С этими словами мы отправились домой, потом пили чай на кухне, говорили об огороде, решили, если погода позволит, выбраться на выходные в Тингведлир[92]. Когда жена мыла чашки, меня вновь охватило беспокойство. Я ушел в комнату, сел за стол, взял ручку и принялся писать совсем так же, как в бытность мою журналистом. «Дело мастера боится», — говаривала покойная бабушка. Жена легла и наверняка заснула, я же еще долго и подробно расписывал сегодняшний вечер, небогатый на события, короткую прогулку молодой четы. А в голове по-прежнему вертелся вопрос: продолжать воспоминания или нет? Если бросить это занятие и сжечь рукопись, которая спрятана в нижнем ящике секретера, то жена явно подумает, что я уничтожил какой-нибудь роман и полагаю сочинить новый, получше… Как-никак все это похоже на проявление писательской неудовлетворенности и требовательности к себе. Вечером, когда мы стояли у окна и жена шевелила пальцами в моей ладони, она даже не подозревала, что их тепло напомнило мне о ее падении, внезапно воскресив в памяти образ молоденькой девушки, которая когда-то давно шевелила пальцами в моей ладони. И, наверное, она не поверила, что я потерпел поражение, сдался на полпути, сжег неоконченный труд, целью которого было распутать клубок человеческой жизни и странных ее событий, но главное — понять самого себя. Или жена понимает больше, чем я думаю? Что она сейчас сказала? А вот что: «Мне кажется, тебе это на пользу!»
На пользу?
Мне действительно лучше думается, когда передо мной лежат листы чистой бумаги, а в руке карандаш или ручка. Но это, конечно же, дурная привычка, точнее, недостаток, происходящий от работы в журнале. Когда слова обретают зримые формы, они вдруг начинают жить самостоятельной жизнью и порой могут оказаться такими же опасными для их автора, как динамит для неопытного взрывника, сеть для форели или оконное стекло для мухи. Да и вообще, оглядываться — дело далеко не безопасное, по крайней мере для жены Лота это плохо кончилось[93]. Писать мемуары на пользу старикам, несчастным, больным людям либо тем горемыкам, что коротают долгие годы в темнице. Писанина для них все равно что развлечение. Но мне, мужчине в расцвете сил, счастливому молодожену, чьи будни полны трудов, человеку, который почти перестал вскакивать ночами в кошмарном испуге, — мне подобные утехи не нужны. С какой же стати я начал ворошить события давних сороковых годов? Что вынуждает меня брать ручку и поздними вечерами освежать в памяти то, что происходило со мной и другими?

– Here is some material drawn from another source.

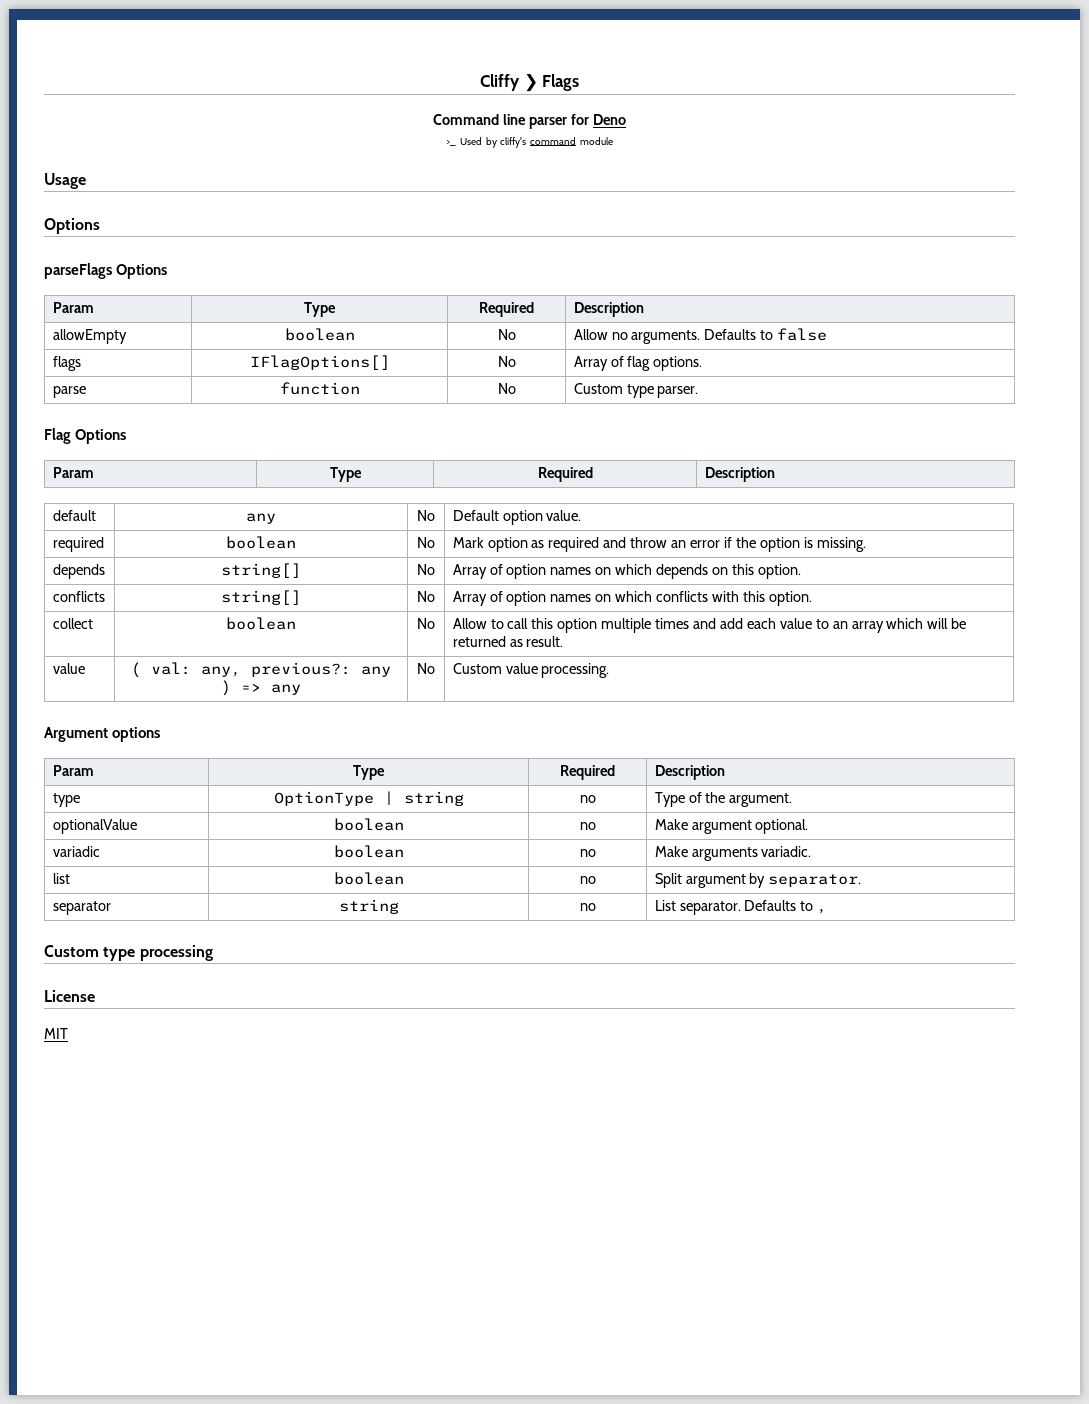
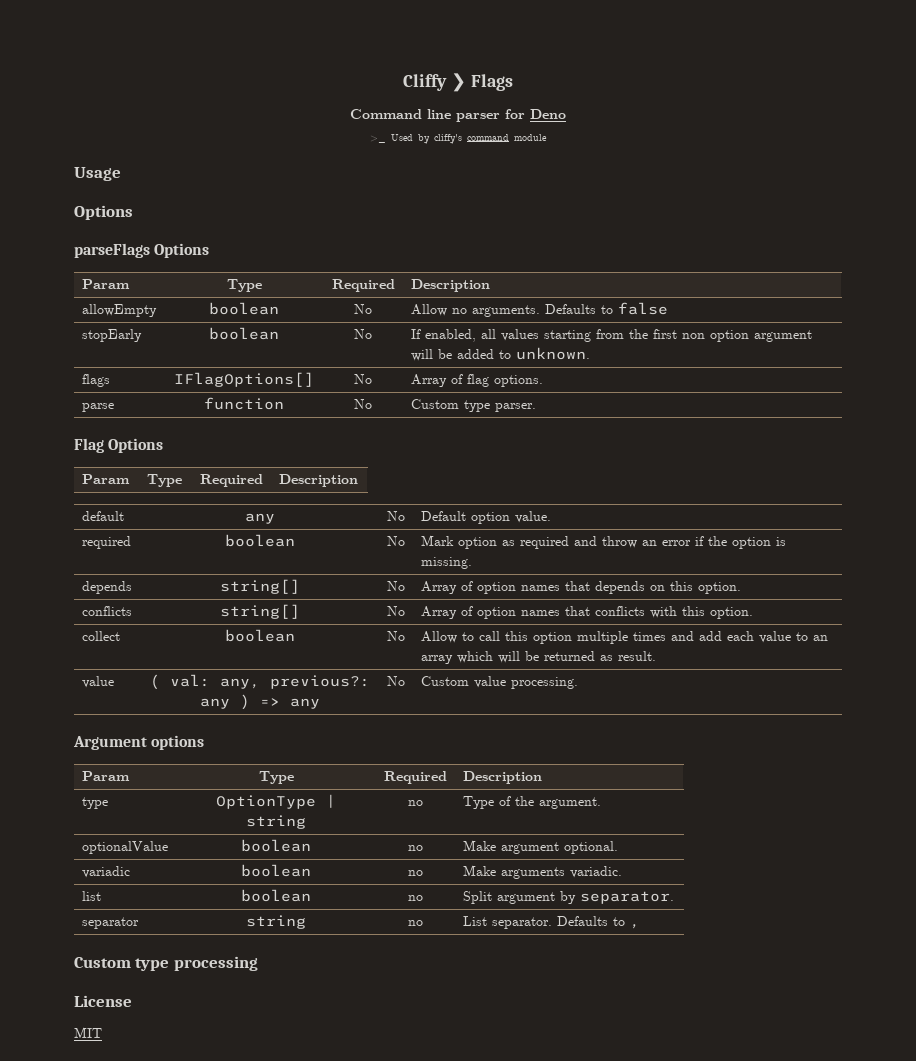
(828, 334) none -> [82,329,143,342] [209,327,279,340] [354,329,372,339] [411,329,813,342] [411,347,591,361] // stopEarly | boolean | No | If enabled, all values starting from the first non option argument will be added to unknown.
[595,564,653,575] on which -> [565,581,591,591] that
[595,591,653,602] on which -> [565,606,591,616] that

Многого я тогда не понимал, но и до сих пор, как бы я ни ломал голову, некоторые события остаются загадкой. И почему я в свое время не прислушался к голосу собственной совести? А ведь он шептал мне, что многое поставлено на карту. Однако к тому времени я уже успел приобрести скверную репутацию и прослыть преступником. Я взялся за перо, чтобы распутать клубок, чтобы спокойно оценить проступок, совершенный моей женой незадолго до вступления в брак, и решить, справедливо ли говорят о ней окружающие, называя ее одновременно фурией и заблудшей овечкой.